Il corpo è mio

In una società improntata al consumismo e all’economia è strettamente legato il concetto di proprietà. In questo contesto sociale si è spinti e condizionati ad acquistare qualsiasi cosa possa costituire un oggetto di proprietà, dalla casa agli utensili, all’auto, la barca, gli abiti e ogni altra cosa che possa diventare di nostra proprietà.

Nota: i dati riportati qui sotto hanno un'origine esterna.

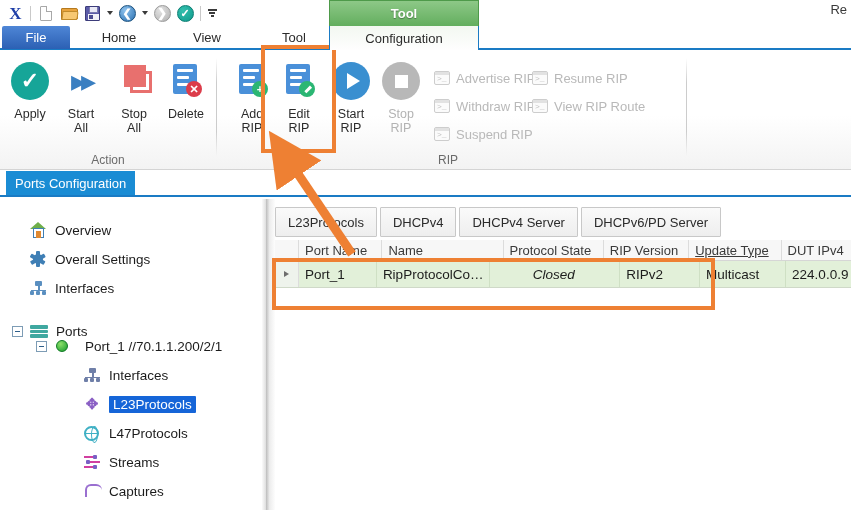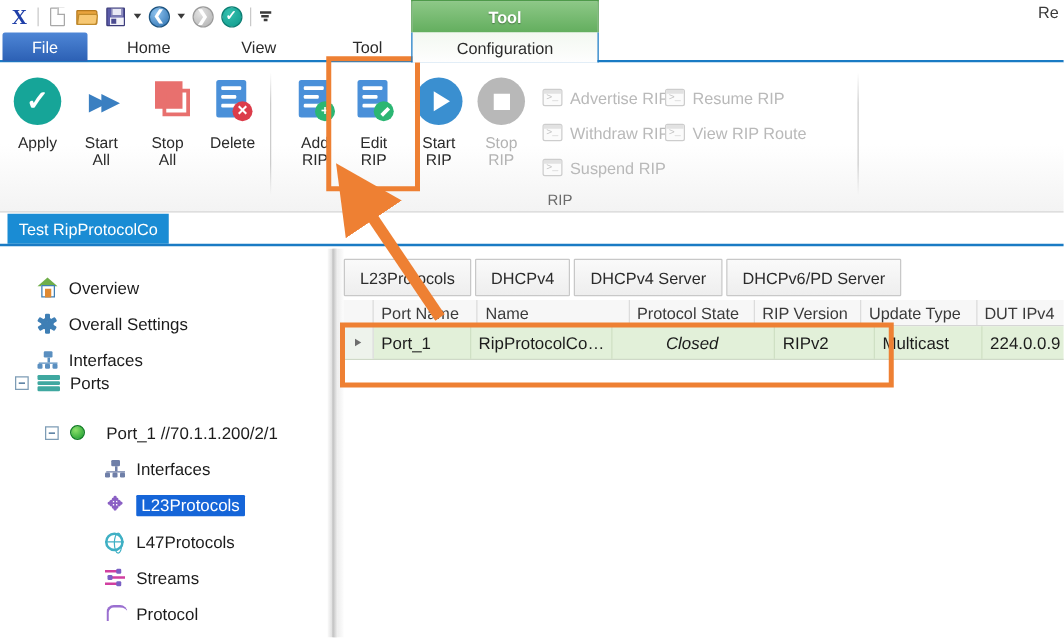--- a/index.html
+++ b/index.html
@@ -311,20 +311,21 @@
         <span class="ic-doc">
           <span class="page">
               <i></i>
               <i></i>
               <i></i>
             </span>
           <span class="badge bdg-del">✕</span>
         </span>
         <span class="lbl">Delete</span>
       </div>
+      <div class="glabel">Action</div>
     </div>
 
     <div class="gdiv" style="left:216px;"></div>
 
     <div class="rgroup" style="left:218px;width:468px;">
       <div class="bigbtn" style="left:6px;">
         <span class="ic-doc">
           <span class="page">
               <i></i>
               <i></i>
@@ -381,21 +382,21 @@
         <span class="lb">View RIP Route</span>
       </div>
 
       <div class="glabel" style="left:190px;width:80px;">RIP</div>
     </div>
 
     <div class="gdiv" style="left:686px;"></div>
   </div>
 
   <div class="doctabs">
-    <div class="doctab-active">Test RipProtocolCo</div>
+    <div class="doctab-active">Ports Configuration</div>
     <div class="underline"></div>
   </div>
 
   <div class="treepane">
     <div class="tnode" style="left:28px;top:47px;">
       <span class="tico">
           <span class="gear-ico">
             <i></i>
             <span class="c"></span>
             <i></i>
@@ -423,21 +424,21 @@
             <i class="v"></i>
             <i class="h"></i>
             <i class="l1"></i>
             <i class="l2"></i>
             <i class="l3"></i>
           </span>
         </span>
       <span>Interfaces</span>
     </div>
 
-    <div class="tnode" style="left:12px;top:94px;">
+    <div class="tnode" style="left:12px;top:119px;">
       <span class="expander" style="margin-right:6px;"></span>
       <span class="tico">
           <span class="ports-ico">
             <i></i>
             <i></i>
             <i></i>
           </span>
         </span>
       <span>Ports</span>
     </div>
@@ -489,21 +490,21 @@
             <b></b>
           </span>
         </span>
       <span>Streams</span>
     </div>
 
     <div class="tnode" style="left:82px;top:279px;">
       <span class="tico">
           <span class="cap-ico"></span>
         </span>
-      <span>Protocol</span>
+      <span>Captures</span>
     </div>
   </div>
 
   <div class="splitter">
     <div class="grip"></div>
   </div>
 
   <div class="content">
 
     <div class="ctabs">
@@ -513,21 +514,21 @@
       <div class="ctab">DHCPv6/PD Server</div>
     </div>
 
     <div class="grid">
       <div class="ghead">
         <div class="rowhdr"></div>
         <div class="gcell" style="width:84px;">Port Name</div>
         <div class="gcell" style="width:122px;">Name</div>
         <div class="gcell" style="width:101px;">Protocol State</div>
         <div class="gcell" style="width:86px;">RIP Version</div>
-        <div class="gcell" style="width:93px;">Update Type</div>
+        <div class="gcell" style="width:93px;text-decoration:underline;">Update Type</div>
         <div class="gcell" style="width:70px;border-right:none;">DUT IPv4</div>
       </div>
       <div class="grow">
         <div class="rowhdr sel">
             <span class="tri-r"></span>
           </div>
         <div class="gcell" style="width:84px;">Port_1</div>
         <div class="gcell" style="width:122px;">RipProtocolCo…</div>
         <div class="gcell italic" style="width:101px;margin-left:37px;">Closed</div>
         <div class="gcell" style="width:86px;">RIPv2</div>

Tutto ciò ci fa dimenticare che a prescindere da ogni altra considerazione siamo già proprietari di qualcosa che non necessita di essere acquistata e cioè il nostro corpo.Il nostro corpo ci appartiene sin dalla nascita e ci accompagna tutta la vita fino alla morte.

Sottovalutare l’importanza di questo concetto significa non dare la giusta importanza ad una proprietà inestimabile che dobbiamo mantenere e difendere in ogni momento della nostra esistenza. Purtroppo inevitabilmente diamo per scontato tutto questo, magari senza neanche soffermarci sul vero significato che ne deriva, sottovalutando molti aspetti che però si ripercuotono inevitabilmente sul di noi in determinate circostanze. Infatti possono verificarsi situazioni ed eventi in cui il nostro corpo è messo in pericolo o a rischio e diventa difficile, talvolta impossibile, garantirne l’incolumità. Immaginiamo per esempio in caso di un conflitto bellico dove oltre alla possibilità di rimanere feriti c’è anche quella di essere colpiti mortalmente. Oppure in caso di incidente dove si può rimanere gravemente offesi e subire danni irreparabili come la disabilità.

In effetti del nostro copro ce ne occupiamo, in maniera talvolta eccessiva, quando ci si ammala e si deve ricorrere a cure mediche. Allora non esitiamo a prendere medicine o a sottoporci ad interventi chirurgici pur di tornare in salute. Ma a ben vedere, tutto questo non lo facciamo a beneficio del nostro corpo bensì con il solo scopo di mantenerci in salute per garantire la nostra esistenza in vita. A conferma che quello che ci preme di più è la nostra vita, non il nostro corpo, nella speranza che essa si allunghi il più possibile. Da sempre l’uomo si è prodigato in mille modi nella speranza di scoprire l’elisir di lunga vita, un’illusione che ha accompagnato la presenza dell’uomo sulla Terra. Quello su cui però sarebbe bene riflettere è un altro aspetto legato al corpo che può apparire come simbolico ma che in effetti racchiude tutta una serie di significati di importanza fondamentale, anzi dire vitale.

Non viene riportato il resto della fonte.